I can see why this might seem weird.
But what if a dynamic inventory script could benefit from a variable defined elsewhere, for example, in a static inventory file?
Sure I could define yet another config file, or use environment variables, but that is just spreading my configuration around in more places.
To give a highly contrived example, what if I was writing a dynamic inventory that was going to dispatch to various cloud-based dynamic inventory scripts,
where the list of cloud providers I currently use is defined in a high level text inventory file
My contrived dispatching cloud inventory script would obtain that list,
and then call each specific cloud inventory script. Again, this is just an example and not really what I am doing,
So there is no way for an inventory script to ask ansible for the value of a variable?
I guess I could shell out to ansible, and give it ad-hoc args to lookup and return the variable, and parse the result.
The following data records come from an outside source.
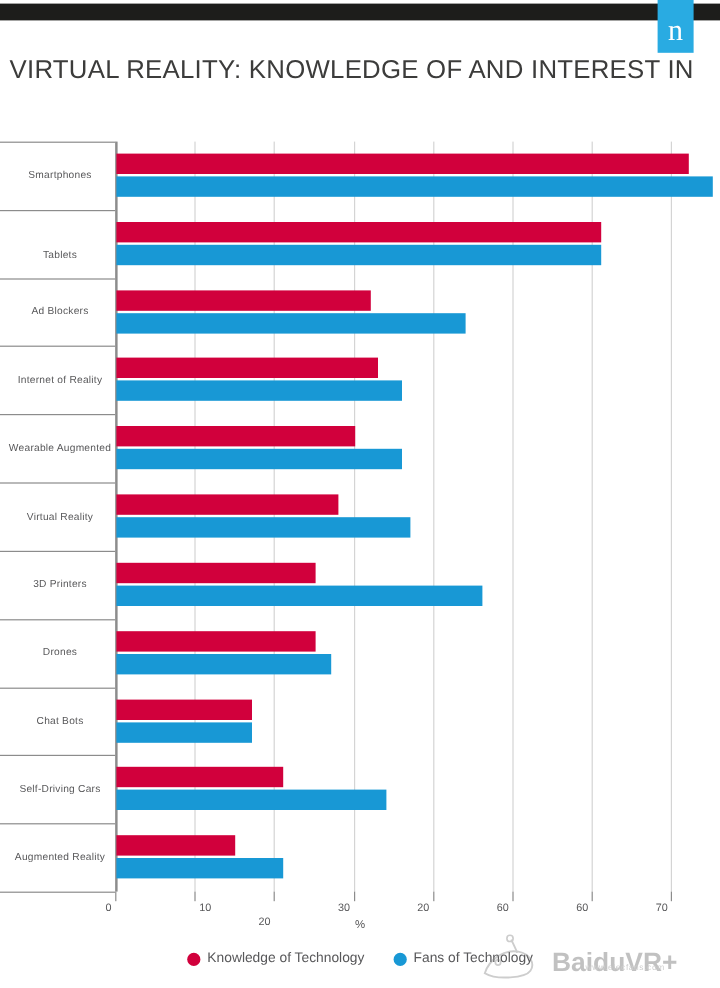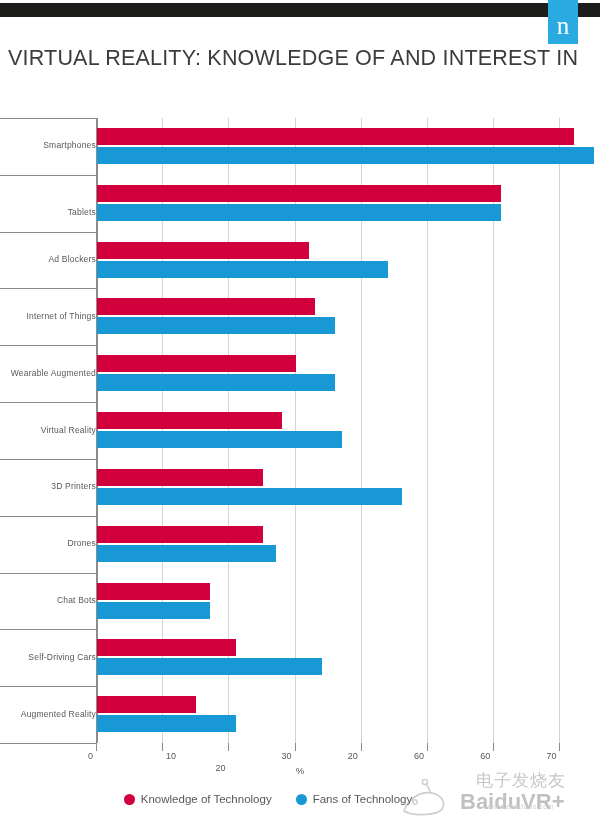--- a/index.html
+++ b/index.html
@@ -83,7 +83,7 @@
     position: absolute;
     right: 504px;           
     width: 92px;
-    text-align: right;
+    text-align: center;
     font-size: 8.5px;
     color: #58585a;
     letter-spacing: 0.2px;

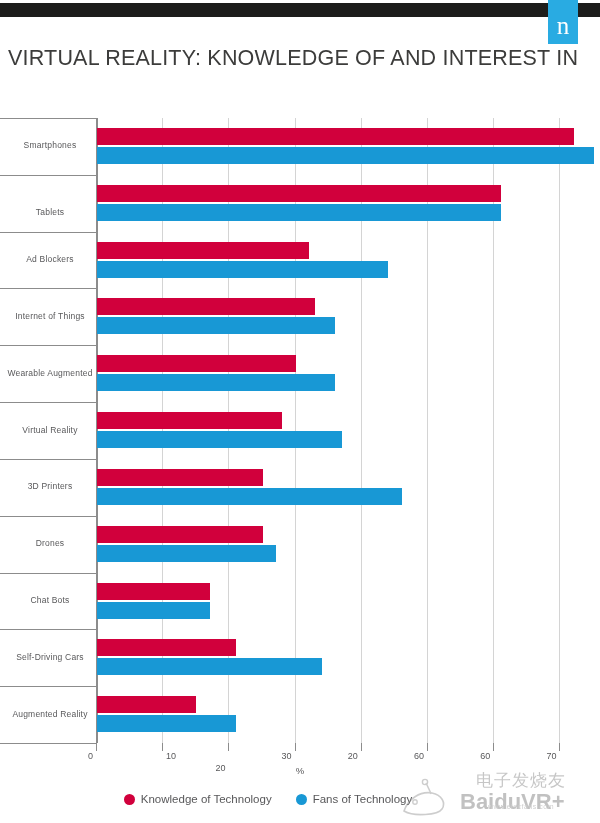--- a/index.html
+++ b/index.html
@@ -249,7 +249,7 @@
       <div class="cat-label" style="top: 22.4091px;">Smartphones</div>
       <div class="cat-label" style="top: 89px;">Tablets</div>
       <div class="cat-label" style="top: 136.045px;">Ad Blockers</div>
-      <div class="cat-label" style="top: 192.864px;">Internet of Things</div>
+      <div class="cat-label" style="top: 192.864px;">Internet of Reality</div>
       <div class="cat-label" style="top: 249.682px;">Wearable Augmented</div>
       <div class="cat-label" style="top: 306.5px;">Virtual Reality</div>
       <div class="cat-label" style="top: 363.318px;">3D Printers</div>

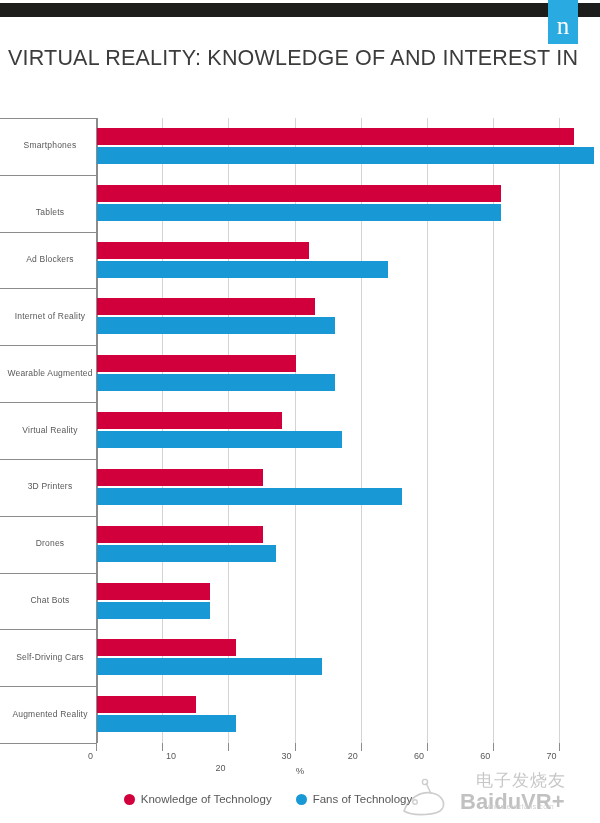--- a/index.html
+++ b/index.html
@@ -281,7 +281,6 @@
     <circle cx="27" cy="5" r="2.6" fill="none" stroke="#8a8a8a" stroke-width="1.4"></circle>
     <circle cx="17" cy="25" r="2.2" fill="none" stroke="#8a8a8a" stroke-width="1.4"></circle>
   </svg>
-  <div class="wm-text">电子发烧友</div>
   <div class="wm-brand">BaiduVR+</div>
   <div class="wm-url">www.elecfans.com</div>
 </div>

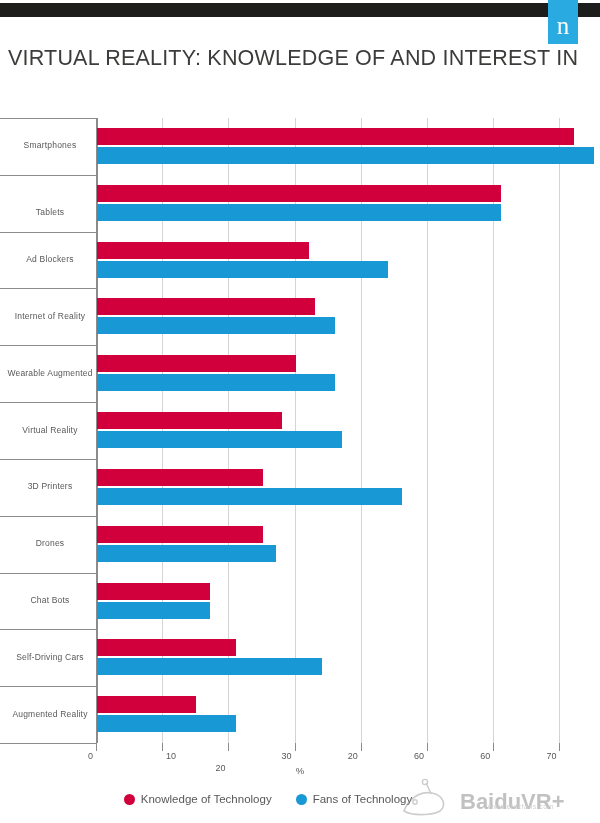--- a/index.html
+++ b/index.html
@@ -125,7 +125,7 @@
   #legend {
     position: absolute;
     left: 0; top: 793px;
-    width: 536px;
+    width: 600px;
     display: flex;
     justify-content: center;
     gap: 24px;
Yuck!
As far as modules, you should require that the var be passed to the module. The only way to get this by default is to also write an action plugin that could pass the var to the module for you.
This is helpful, thanks!
I just found this: Ansible: Modules and Action Plugins, which uses
template_string = '' % fact_name
res = template.template(self.basedir, template_string, inject)
return None if res == template_string else res
to look up the value of a variable. Is this the best way?
It seems to me that there is plenty of configured state that some combination of Ansible itself and modules leverage, things like ansible_python_interpreter, etc.